'Glory Days' Graduates Too Soon To Broadway

By Peter Marks
Washington Post Staff Writer
Wednesday, May 7, 2008

NEW YORK -- Somebody was in an awful hurry to get "Glory Days" to Broadway, and in the end, hyper-acceleration may not have been the optimal speed for the move up I-95.

This vivacious little portrait of late-adolescent growing pains -- and "little" is the operative word here -- received a joyful birthing in January at Signature Theatre in Arlington, where a 23-year-old songwriter, Nick Blaemire, and an equally youthful librettist, James Gardiner, had an opportunity to gauge their handiwork and figure out how it might be improved.

For its efforts to evoke, in tangible and heartfelt ways, the insecurities of the bumpy passage boys make to manhood, the show deserved lots of encouragement. But as I also tried to point out in a supportive initial review, it also needed some further elucidation, especially in the transitions between songs, in the fleshing out of the relationships among the four young friends, back from their first year of college and reunited for a night of carousing (and recrimination) on their old high school football field.

It's unfortunate that an interim development phase has been skipped, because as an entrant in Broadway's intense seasonal bake-off, the "Glory Days" that opened last night at Circle in the Square feels a bit undercooked.
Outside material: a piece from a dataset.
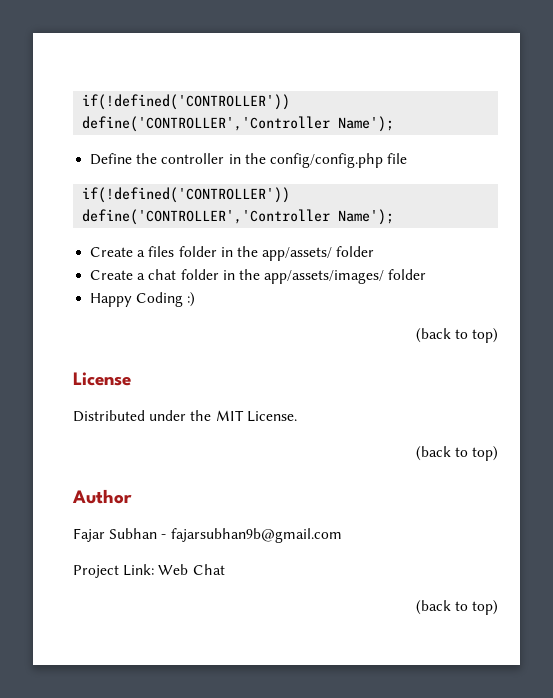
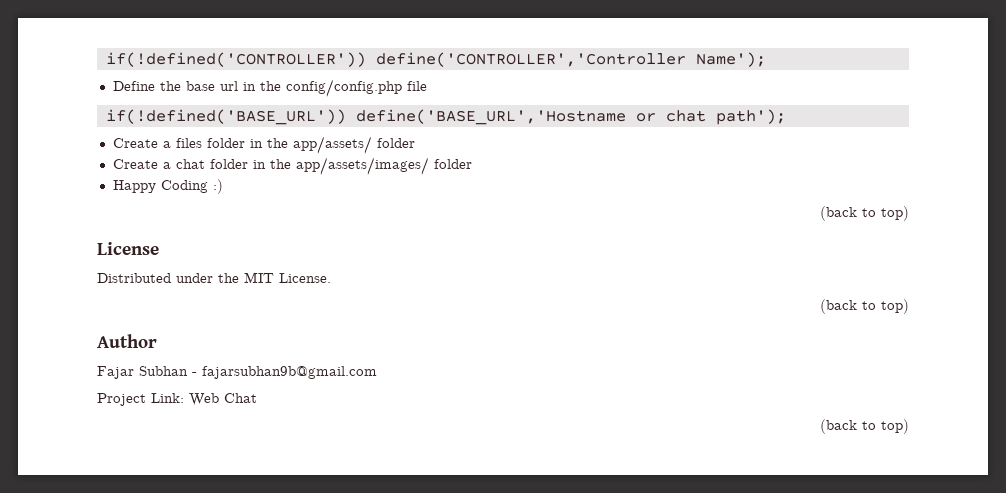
[161,153,225,164] controller -> [185,81,238,91] base url
[82,187,291,203] [82,209,395,225] if(!defined('CONTROLLER')) define('CONTROLLER','Controller Name'); -> [105,109,786,125] if(!defined('BASE_URL')) define('BASE_URL','Hostname or chat path');

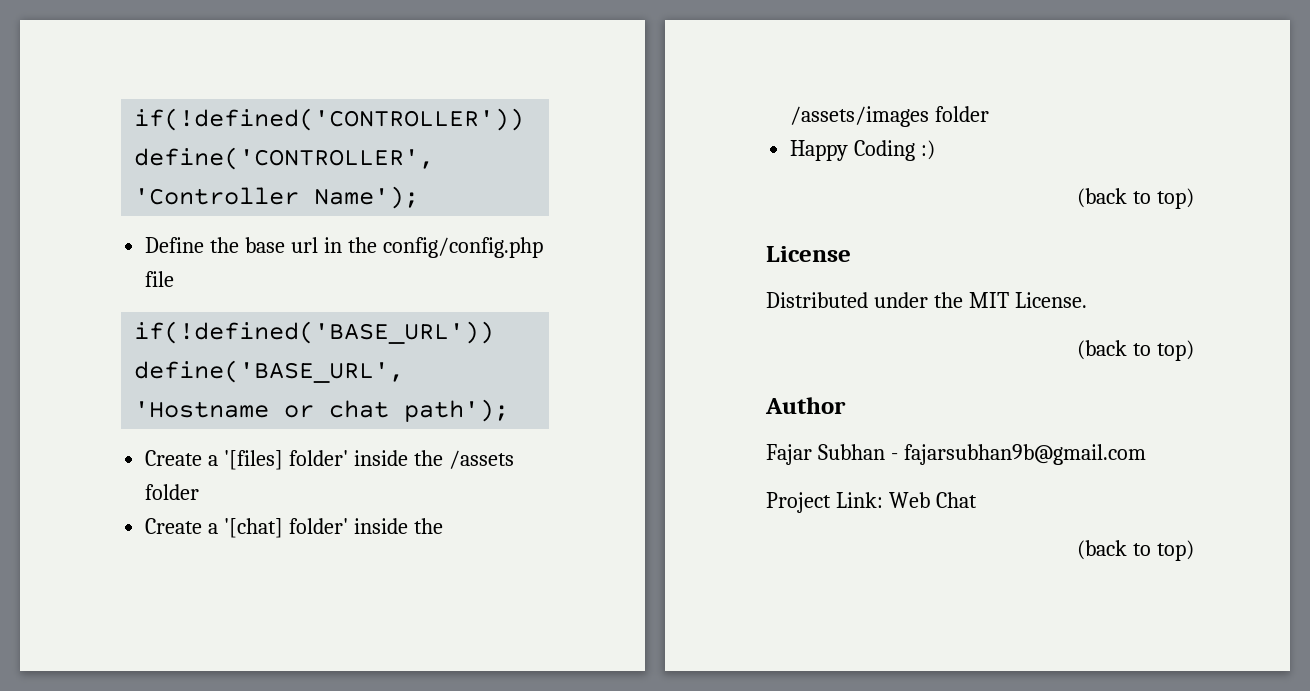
[175,136,415,154] [112,157,429,175] files folder in the app/assets/ folder // Create a chat folder in the app/assets/images/ -> [224,450,514,470] [145,484,200,500] [145,518,443,538] [790,106,930,127] '[files] folder' inside the /assets folder // Create a '[chat] folder' inside the /assets/images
The swaggering energy of the actors -- who are, as they were in Arlington, Steven Booth, Andrew C. Call, Adam Halpin and Jesse JP Johnson -- remains an asset. It's just that the piece doesn't create enough dramatic space for the tensions and resentments among the characters to build in a wholly integrated way.

From what can be gleaned in a second visit, "Glory Days" has not been tweaked with any discernible impact since its Northern Virginia debut. Eric Schaeffer's production has been transferred intact to Circle in the Square Theatre, which has 620 seats, almost twice as many as Signature's main stage. It retains James Kronzer's agreeably unadorned set, dominated by a section of metal bleachers on which the actors cavort for much of the 85-minute show.

The characters -- friends who bonded in high school over an inability to make it in sports, or crack the "in" crowd -- have gathered on the field to wreak some halfhearted revenge on the school for the unfulfilled lives they led there. (One of the weaknesses of the narrative is that the scheme hatched by Booth's Will seems less reckless than lame.) Over the course of the evening, what's explored through music are the sexual and emotional changes the young men have gone through, and how these experiences create fissures among them, rather than understanding.

Blaemire's pop score is an appealing up-tempo survey of feelings that boys rarely feel comfortable articulating; the composer is at his best in musicalizing the corrosive falling apart of friendship, in songs such as "Other Human Beings," "The Thing About Andy" and, for the excellent Call, who plays the most misunderstood of the friends, "My Turn."

Younger audiences will find a good deal of thematic authenticity in the ideas expressed in "Glory Days," from the sense of entitlement to which many of their peers seem to cling, to the passive-aggressive bluster that passes among the friends as good-natured ribbing. And while I stand by my endorsement of the promise and talents of the creative team, the show at this point comes across as something less a musical than a song cycle about the disintegration of childhood ties.

* * *

A piece with another sort of Washington pedigree opened on Broadway last week, this one a worthy overview of a distinguished American life. In George Stevens Jr.'s "Thurgood," the story of the late Supreme Court justice Thurgood Marshall, is borne triumphantly at the Booth Theatre on the shoulders of a highly entertaining Laurence Fishburne.

Stevens's workmanlike one-man play has Marshall reflecting on the events of his remarkable career from the auditorium of his alma mater, Howard University Law School. As the fledgling playwright -- better known as the longtime producer of the Kennedy Center Honors gala -- informs us, Marshall is a kind of alter ego of the Rev. Martin Luther King Jr., using the courtroom to further the civil rights movement as skillfully as King used the streets. Marshall went before the Supreme Court to argue Brown v. Board of Education, the case that compelled the states to integrate public schools. As "Thurgood" relates, Marshall lived by a mentor's credo: that "a lawyer who is not a social engineer is a social parasite."